Besides Sabadelle, Vimianzo has another seaside spot, Cereixo. This parish is located high up the peninsula formed at the junction of the Cereixo and Grande rivers, at the tip of the ria of Camariñas. According to the book “Terra de Soneira, no corazón da Costa da Morte” (Terra de Soneira, in the heart of Costa da Morte”), by Xosé Manuel Suárez Lema, Cereixo was Vimianzo’s strategic location both for trade and defence from the 10th century onwards, but was completely destroyed following the Viking and Arab raids targeting Terra de Soneira in the 12th and 13th centuries.
However, the Port of Cereixo recovered and remained highly important. Ships arrived there carrying pilgrims on their way to Santiago or Muxía, and later, during emigration periods, it was a departure point for people embarking for America.
The palace of Torres de Cereixo, erected in the 17th century, is located in this small parish of just over 500 people. Visits are not allowed though. On the main façade there is a coat of arms representing the stately homes of feudal lords Novoa, Bermúdez, Castro, Soutomaior, Mendoza and Vilamarín.
Right next to it there is the Church of Santiago de Cereixo (12th century). Its south portal features St. James’s seven disciples carrying his mortal remains on a boat, the only such representation in Galician Romanesque art, and one of only four in Spanish Romanesque art.
A centennial oak, witness to many historical events, stands guard over the church.

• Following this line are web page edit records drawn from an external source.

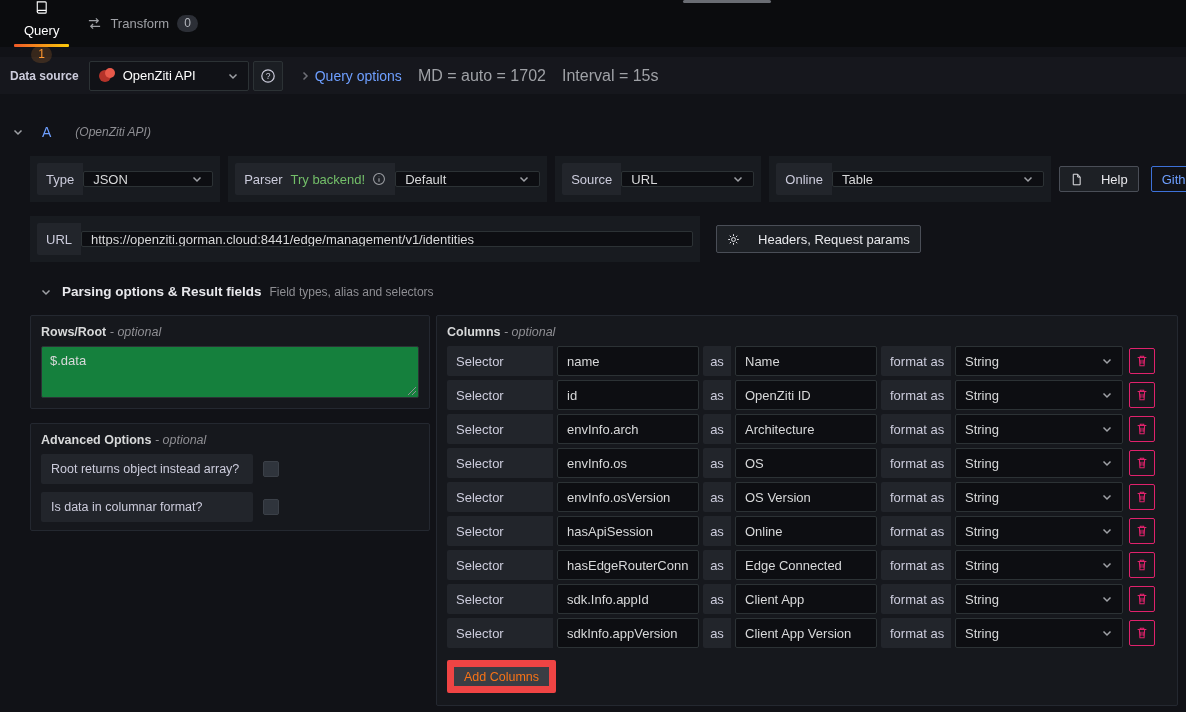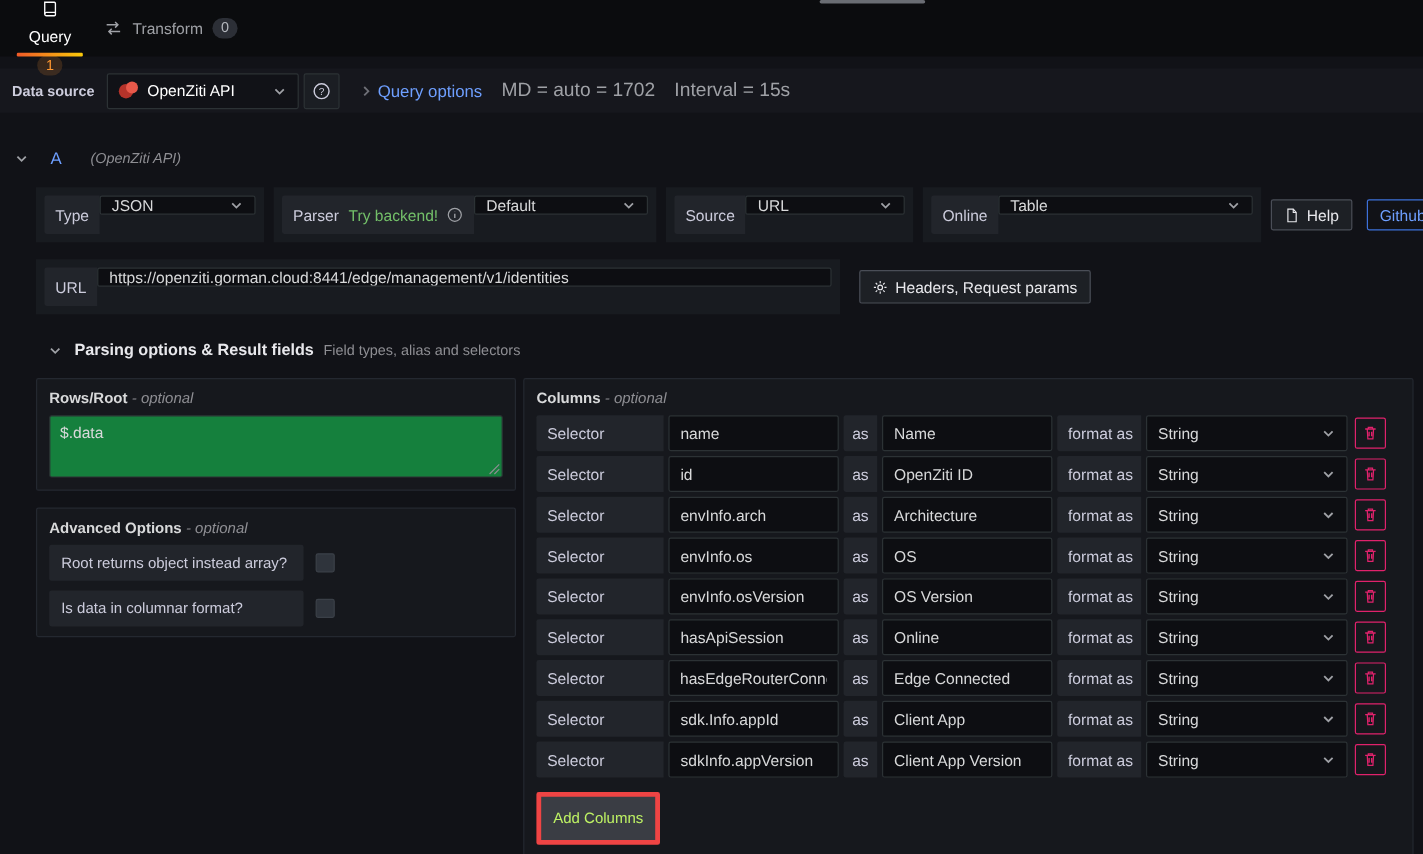--- a/index.html
+++ b/index.html
@@ -48,7 +48,7 @@
   
   .row { display:flex; align-items:center; margin:14px 8px 0 30px; }
   .row1 { padding-right:82px; }
-  .strip { display:flex; align-items:flex-start; background:#181b20; padding:7px; margin-right:8px; }
+  .strip { display:flex; align-items:center; background:#181b20; padding:7px; margin-right:8px; }
   .chip { height:32px; display:flex; align-items:center; padding:0 9px; background:#22252b; color:#ccccdc;
     font-size:13px; font-weight:500; white-space:nowrap; border-radius:2px 0 0 2px; }
   .control { height:16px; background:#0d0e12; border:1px solid #2c3235; border-radius:2px; color:#d8d9da;

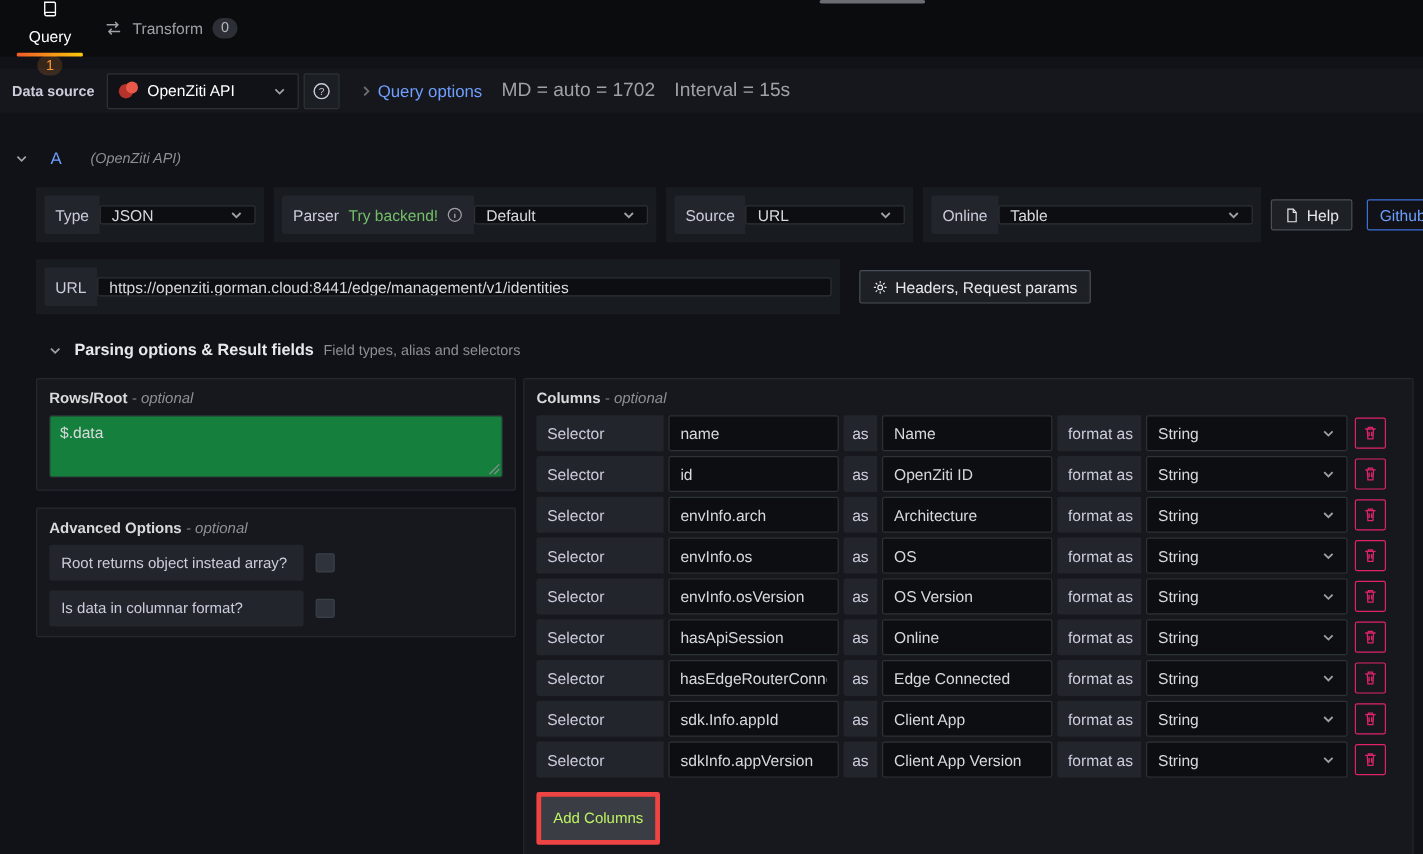--- a/index.html
+++ b/index.html
@@ -59,7 +59,7 @@
   .green { color:#73bf69; margin-left:8px; font-weight:400; }
   .info-ic { color:#9fa1a6; margin-left:7px; }
 
-  .btn { height:26px; padding:0 10px; border-radius:2px; font-size:13px; display:inline-flex; align-items:center; gap:6px;
+  .btn { height:26px; padding:0 10px; border-radius:2px; font-size:13px; display:inline-flex; align-items:center; gap:18px;
     cursor:pointer; background:transparent; font-family:inherit;text-align:center; }
   .btn.secondary { background:#1d2025; border:1px solid #4a4e57; color:#e8e8ec; }
   .btn.github { border:1px solid #3d71d9; color:#6e9fff; margin-left:12px; }

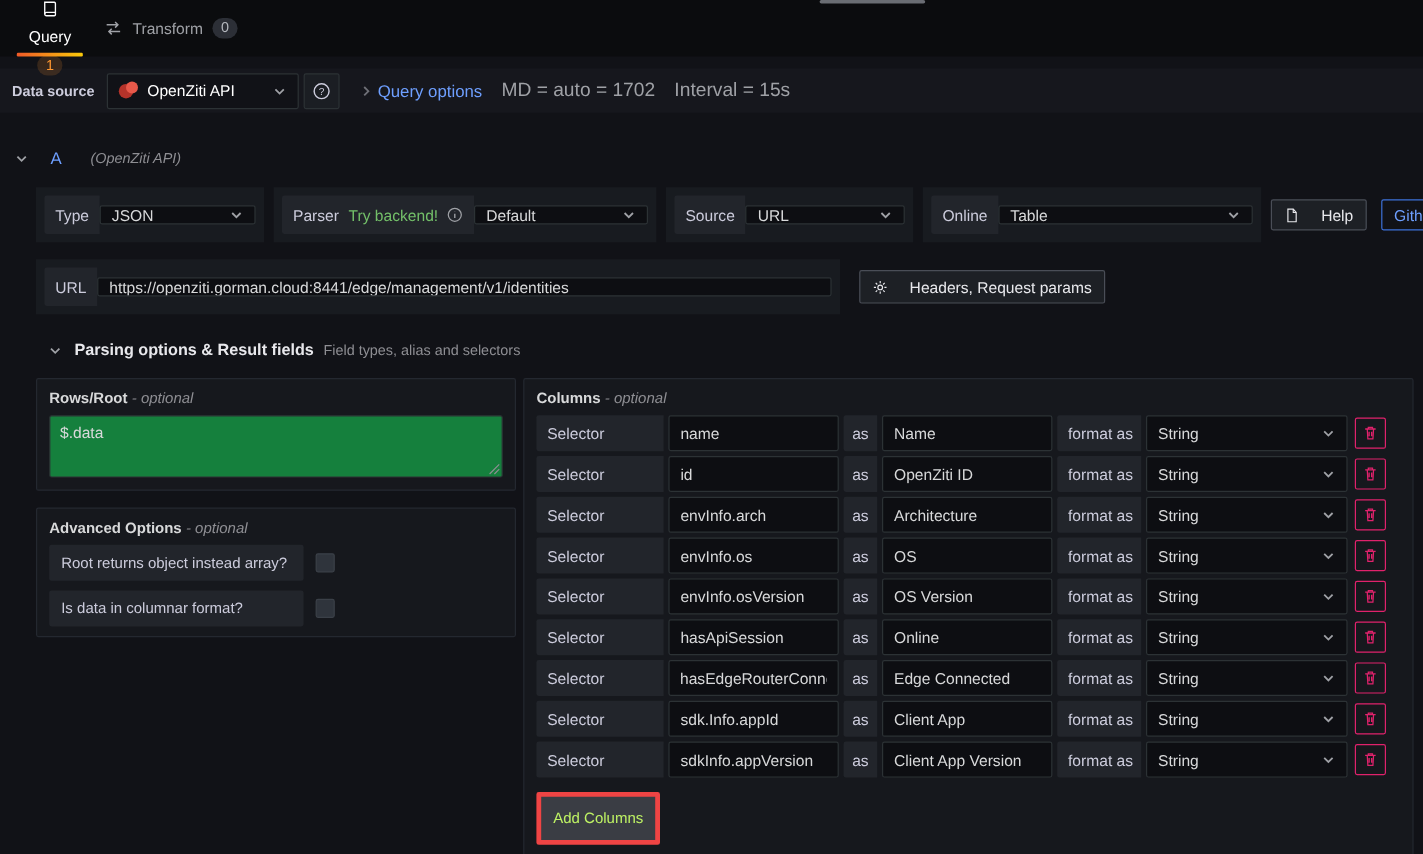--- a/index.html
+++ b/index.html
@@ -101,8 +101,8 @@
   .w-select { width:168px; }
   .trash-btn { width:26px; height:26px; border:1px solid #e0226c; background:transparent; border-radius:2px;
     display:flex; align-items:center; justify-content:center; color:#e0226c; cursor:pointer; margin-left:2px; }
-  .add-btn { margin:8px 0 0 10px; height:44px; padding:0 10px; background:#3a3d44; border:4px solid #ef4444;
-    border-radius:2px; color:#bef264; font-size:12.5px; font-family:inherit; cursor:pointer; }
+  .add-btn { margin:8px 0 0 10px; height:33px; padding:0 10px; background:#3a3d44; border:7px solid #ef4444;
+    border-radius:2px; color:#f97316; font-size:12.5px; font-family:inherit; cursor:pointer; }
 </style>
 </head>
 <body>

It is indeed a beautiful landscape of sea and land whose charm is enhanced by the stone houses with balconies, a huge 30 feet long hórreo (typical Galician granary) and its tidal mills (17th century). These mills, built on the mouth of the ria of Camariñas, took advantage of the rise of the ria’s waters, accumulating them, so that when the tide fell, there would be enough water to grind the grain. A real example of marine engineering.